### Records supplied
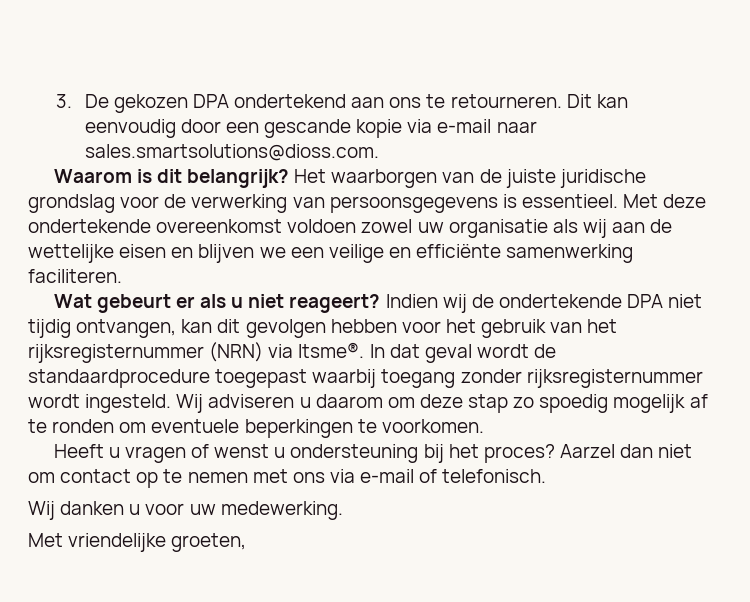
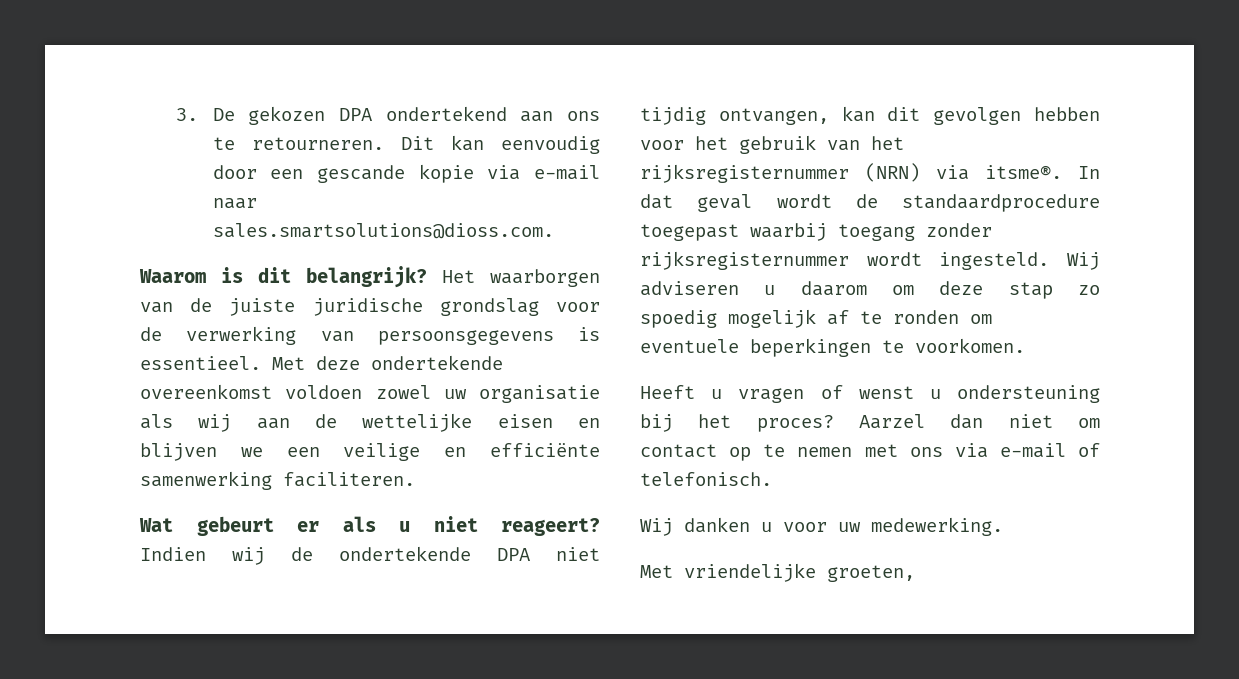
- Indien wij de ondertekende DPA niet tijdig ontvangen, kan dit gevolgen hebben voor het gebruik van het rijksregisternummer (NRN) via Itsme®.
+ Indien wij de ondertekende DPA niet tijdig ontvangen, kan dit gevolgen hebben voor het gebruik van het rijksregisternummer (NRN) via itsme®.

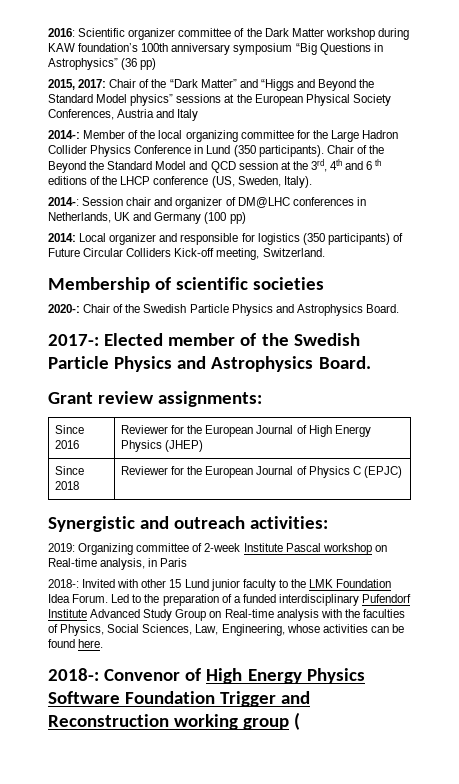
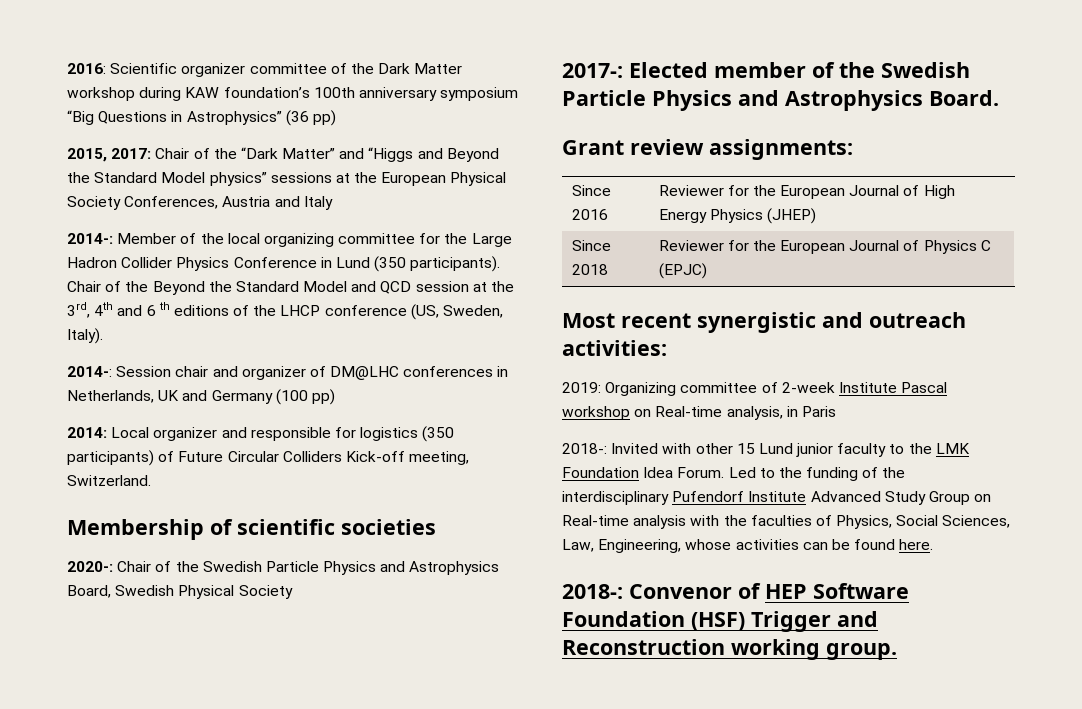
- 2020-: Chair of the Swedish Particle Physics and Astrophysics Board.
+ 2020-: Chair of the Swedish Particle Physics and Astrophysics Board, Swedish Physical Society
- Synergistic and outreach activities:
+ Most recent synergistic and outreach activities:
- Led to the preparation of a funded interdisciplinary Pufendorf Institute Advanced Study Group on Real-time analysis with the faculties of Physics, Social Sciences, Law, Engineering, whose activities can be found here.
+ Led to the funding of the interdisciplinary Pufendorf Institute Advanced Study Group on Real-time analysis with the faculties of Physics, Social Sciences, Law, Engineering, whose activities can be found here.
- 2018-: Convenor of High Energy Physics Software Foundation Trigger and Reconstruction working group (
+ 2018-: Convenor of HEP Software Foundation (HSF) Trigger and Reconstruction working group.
==
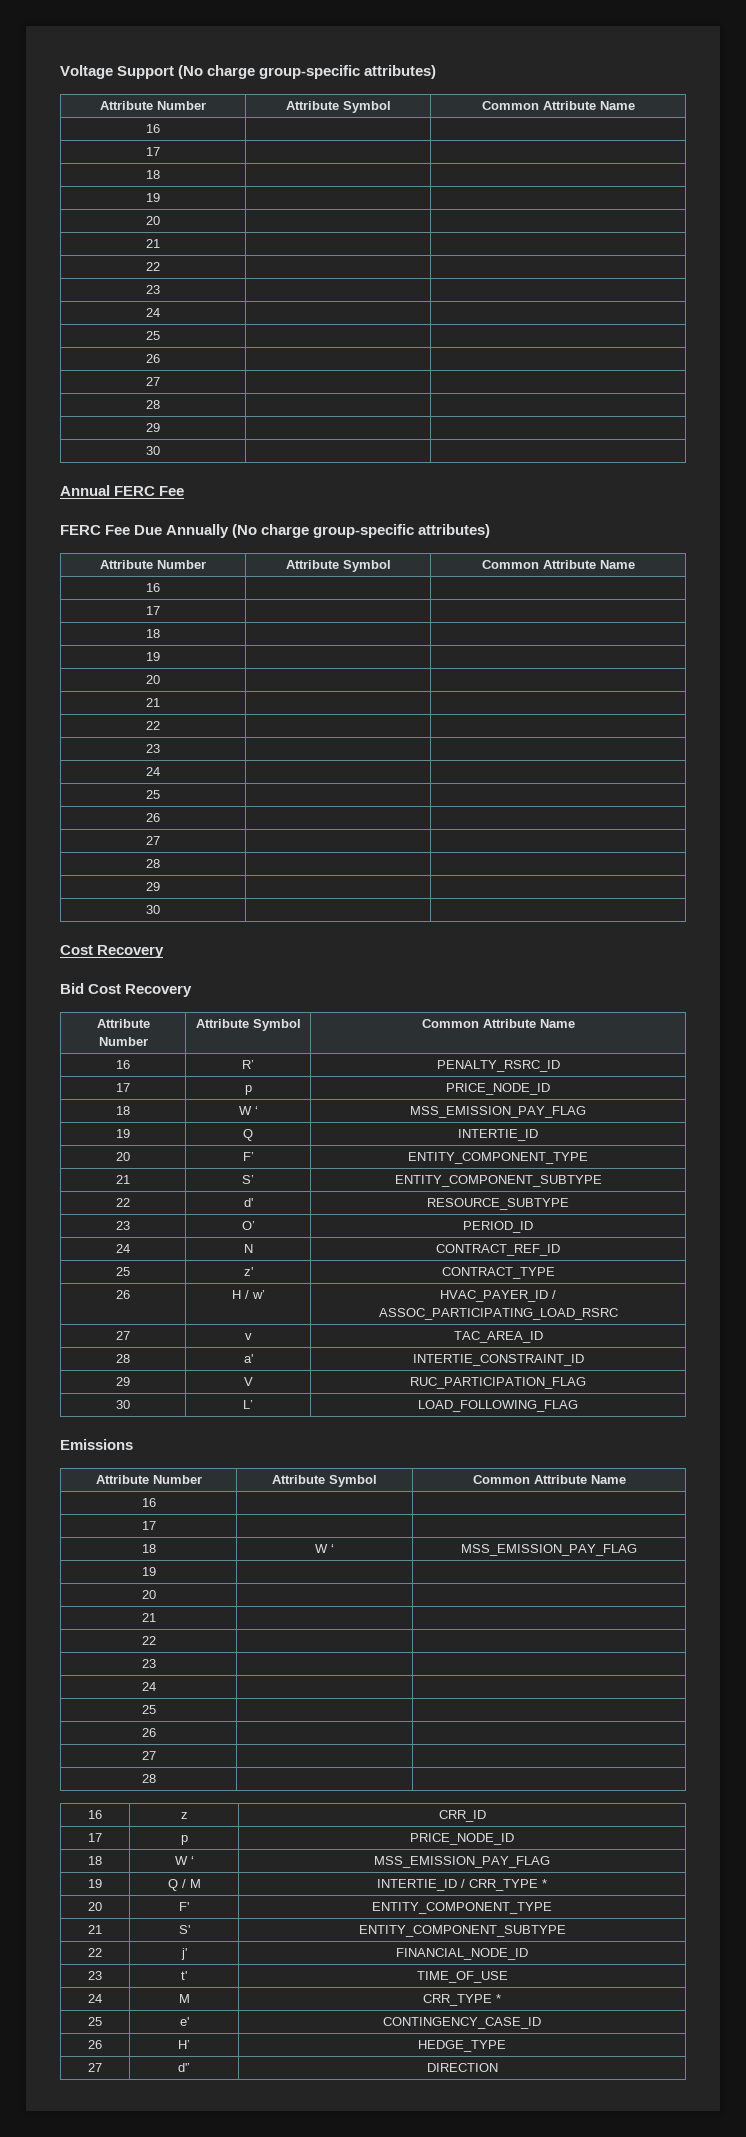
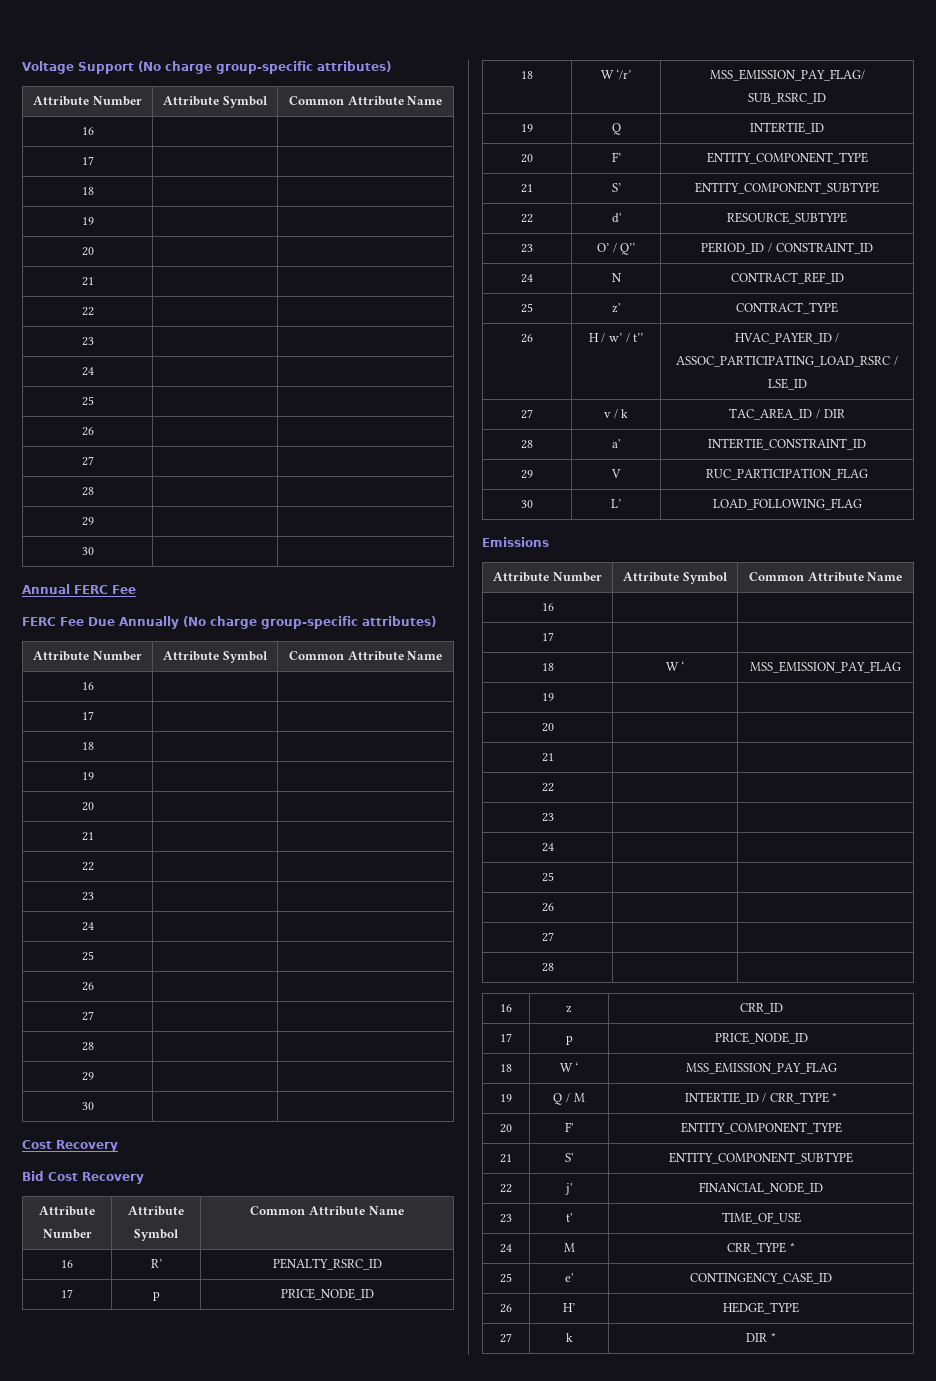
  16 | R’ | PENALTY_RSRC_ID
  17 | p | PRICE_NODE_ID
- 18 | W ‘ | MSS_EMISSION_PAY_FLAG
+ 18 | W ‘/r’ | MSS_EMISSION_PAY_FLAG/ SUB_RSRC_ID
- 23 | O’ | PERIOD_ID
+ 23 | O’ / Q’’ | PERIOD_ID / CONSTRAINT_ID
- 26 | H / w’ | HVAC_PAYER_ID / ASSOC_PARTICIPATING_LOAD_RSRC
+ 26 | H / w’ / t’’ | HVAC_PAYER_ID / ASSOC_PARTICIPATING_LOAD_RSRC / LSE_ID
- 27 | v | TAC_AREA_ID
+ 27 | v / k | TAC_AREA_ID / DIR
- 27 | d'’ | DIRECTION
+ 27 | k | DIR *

### Activity
Once you reach the line with "W ‘/r’ | MSS_EMISSION_PAY_FLAG/ SUB_RSRC_ID" in the data above, copy it and every line after it exactly, up to and including the line with "- 27 | v | TAC_AREA_ID".

### Written response
+ 18 | W ‘/r’ | MSS_EMISSION_PAY_FLAG/ SUB_RSRC_ID
- 23 | O’ | PERIOD_ID
+ 23 | O’ / Q’’ | PERIOD_ID / CONSTRAINT_ID
- 26 | H / w’ | HVAC_PAYER_ID / ASSOC_PARTICIPATING_LOAD_RSRC
+ 26 | H / w’ / t’’ | HVAC_PAYER_ID / ASSOC_PARTICIPATING_LOAD_RSRC / LSE_ID
- 27 | v | TAC_AREA_ID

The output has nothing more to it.